Chicago Sun-Times and suntimes.com, Friday February 10, 2012
Muti and the CSO create a beautiful sound in Schubert and ‘Night Ferry’
Mead composer in residence Anna Clyne (handout photo by Denise Anderson, courtesy of Boosey & Hawkes)
Chicago Symphony Orchestra
◆ 8 p.m. Saturday
◆ Symphony Center,
220 S. Michigan
◆ Tickets, $19-$199
◆ (312) 294-3000; cso.org
BY ANDREW PATNER
RECOMMENDED
If Chicago Symphony Orchestra audiences have not figured it out yet, music director Riccardo Muti loves beautiful sound.
He can find it in unexpected places, such as works by the neglected Italian composers he advocates, in works that are not always beautiful themselves (Orff’s Carmina Burana) or in those that hardly changed music history (the Franck Symphony in D minor).
Of course he can bring out splendid sonority from central repertoire composers such as Brahms and Schubert, whose contributions go well beyond sonic polish and pull.
In contemporary music, at least since his arrival here, Muti’s goal has been to find new voices who might use rich sound to connect to new, younger audiences and reignite interest in others disaffected by the complexities of late Modernism or bored by the repetitions of Minimalism.
This week’s subscription program, heard Thursday night at Symphony Center, finds Muti wading at least hip-deep into luscious scores from Schubert and Night Ferry, a world première from Mead composer-in-residence Anna Clyne. (The other Mead chair holder, Mason Bates, scored a big audience hit last week with his electro-acoustic Alternative Energy, and Muti and the CSO will take both new works to California on tour next week.)
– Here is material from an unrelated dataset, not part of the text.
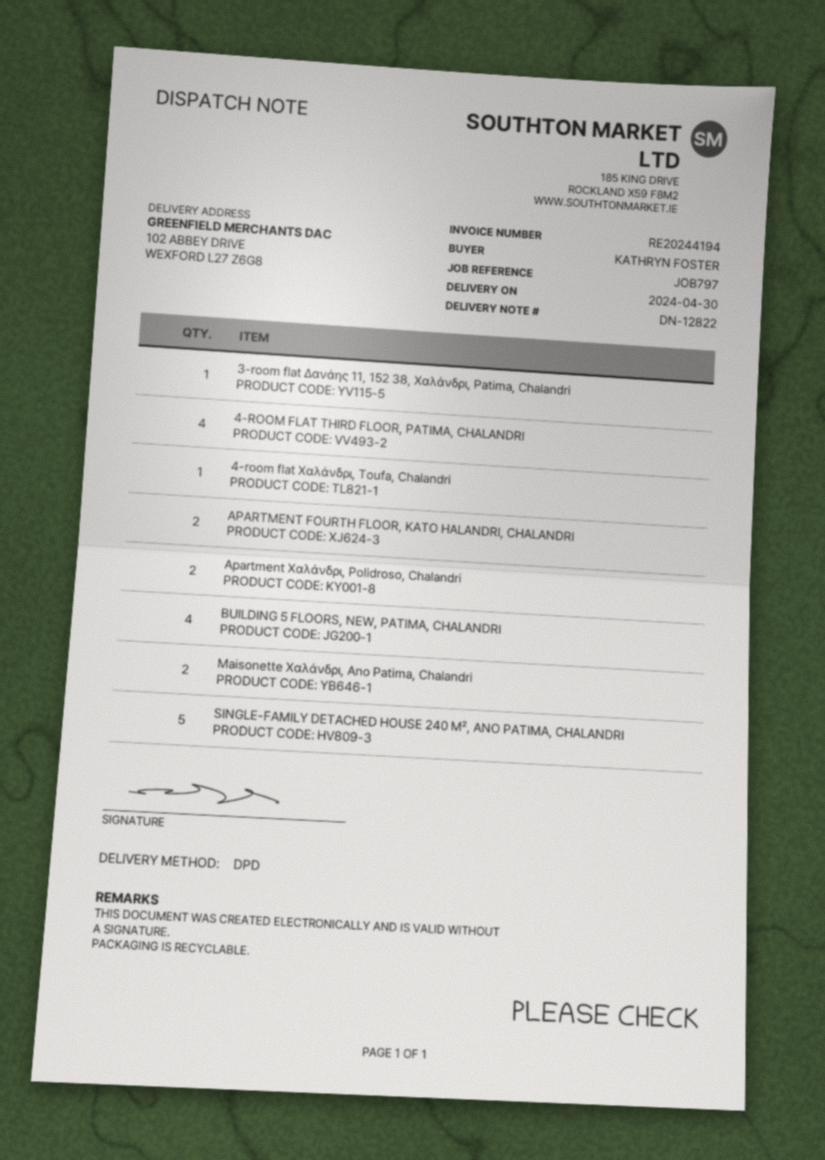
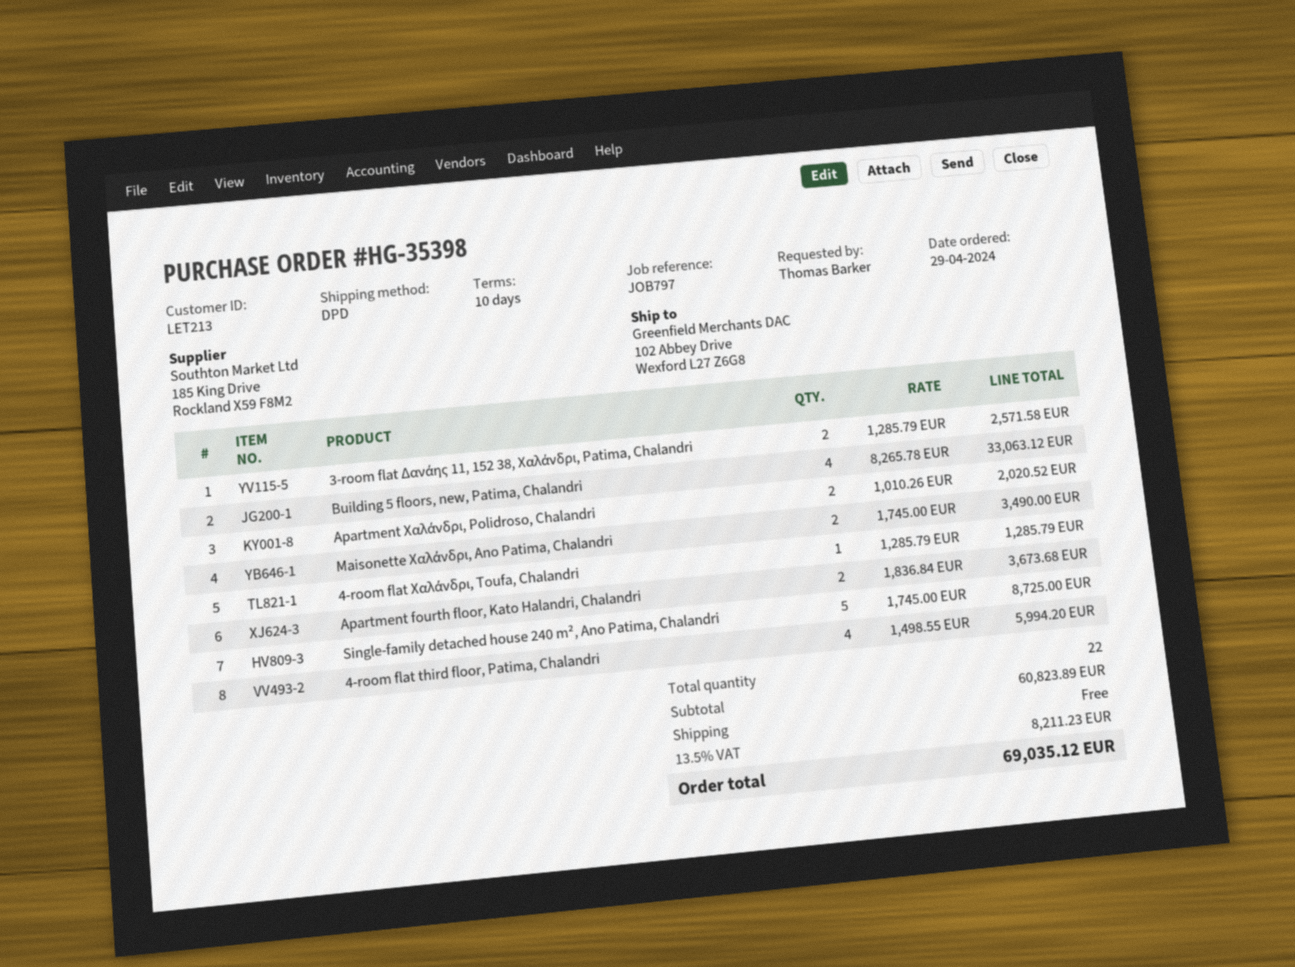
ordered by: KATHRYN FOSTER -> Thomas Barker
3-room flat Δανάης 11, 152 38, Χαλάνδρι, Patima, Chalandri: 1 -> 2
The British-born Clyne, 31, has written much experimental and genre-defying chamber/dance music, much of it incorporating tape, even of speaking voices. In addition to performances on the CSO’s MusicNOW series, which she and Bates curate, many of these pieces make up her provocative and often moving first CD, Blue Moth, out soon on John Zorn’s Tzadik label.
For her first major commission for Muti and the CSO, however, Clyne chose to write a 20-minute, single-movement work for large orchestra, gaining any additional effects from the instruments at the high and low ends of the standard spectrum and its rich, tapestry-like scoring.
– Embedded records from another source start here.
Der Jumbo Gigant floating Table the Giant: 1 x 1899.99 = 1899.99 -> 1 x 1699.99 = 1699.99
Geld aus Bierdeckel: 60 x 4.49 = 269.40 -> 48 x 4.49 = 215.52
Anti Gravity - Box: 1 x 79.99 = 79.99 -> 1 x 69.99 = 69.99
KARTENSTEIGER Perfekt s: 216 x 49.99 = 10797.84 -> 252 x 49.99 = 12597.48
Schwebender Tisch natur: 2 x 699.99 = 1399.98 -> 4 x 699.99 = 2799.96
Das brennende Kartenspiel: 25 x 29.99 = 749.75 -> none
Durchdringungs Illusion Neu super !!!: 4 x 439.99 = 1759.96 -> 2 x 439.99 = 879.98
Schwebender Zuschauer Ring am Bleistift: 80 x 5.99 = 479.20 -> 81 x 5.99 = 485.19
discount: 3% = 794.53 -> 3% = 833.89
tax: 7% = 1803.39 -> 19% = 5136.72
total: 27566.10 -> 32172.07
Night Ferry has a long and interesting story; the process behind it involved research into the life of Schubert (the composer Muti suggested as a touchstone for this commission) and his severe mood swings, poems by Samuel Taylor Coleridge and Seamus Heaney dealing with obsession, a passage on real and metaphorical seas and a painting/timeline that Clyne created in her Fine Arts Building studio.
But as with a sculptor or painter, take the tools and studio away, and it’s the work that remains, in this case, a swirling evocation of dark physical and mental seas and a voyage on a courier vessel that’s more important than any landing or destination. Starting with a loud and low storm in the opening measures, see Verdi’s Otello, with a series of repeated and altered falling themes in wind solos ride atop the churning strings.
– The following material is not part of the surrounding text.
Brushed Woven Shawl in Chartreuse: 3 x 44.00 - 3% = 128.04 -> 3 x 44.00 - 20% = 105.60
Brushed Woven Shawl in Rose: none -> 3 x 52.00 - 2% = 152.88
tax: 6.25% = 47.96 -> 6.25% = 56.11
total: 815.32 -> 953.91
Some of it seems obsessive and unchanging, but it certainly matches what a tormented but forward-moving mind can experience. It has a quality of film music, but one wonders if, as with Mozart’s Turkish marches, Mahler’s town bands and Ives’s cacophonies, composers who have grown up amid constant soundtracks aren’t just incorporating the beckoning sounds around them.
Muti clearly has devoted himself to studying and communicating this score with the greatest seriousness; the CSO delivered a performance that a composer can only dream of, filled always with beautiful playing. The piece often sounds like a concerto for principal piccolo Jennifer Gunn; her tiny instrument was like a light atop the dark and eerie ferry. Bass drum, clarinet and bassoon seemed to come from the deepest waters.
Schubert’s 1823 Third Entr’acte from Rosamunde hadn’t been herd here in almost 15 years. Muti spun it like a wistful dance at a long-ago ball. Bernard Haitink played the composer’s (Great) C Major Ninth Symphony here just three years ago as an almost autobiographical work about the passage of time. Muti’s take was much more in the present, emphasizing Schubert’s constant creative urge and technical mastery. Newly tenured principal clarinet Stephen Williamson was essential to Muti’s achieving his glowing vision in these two bracketing works.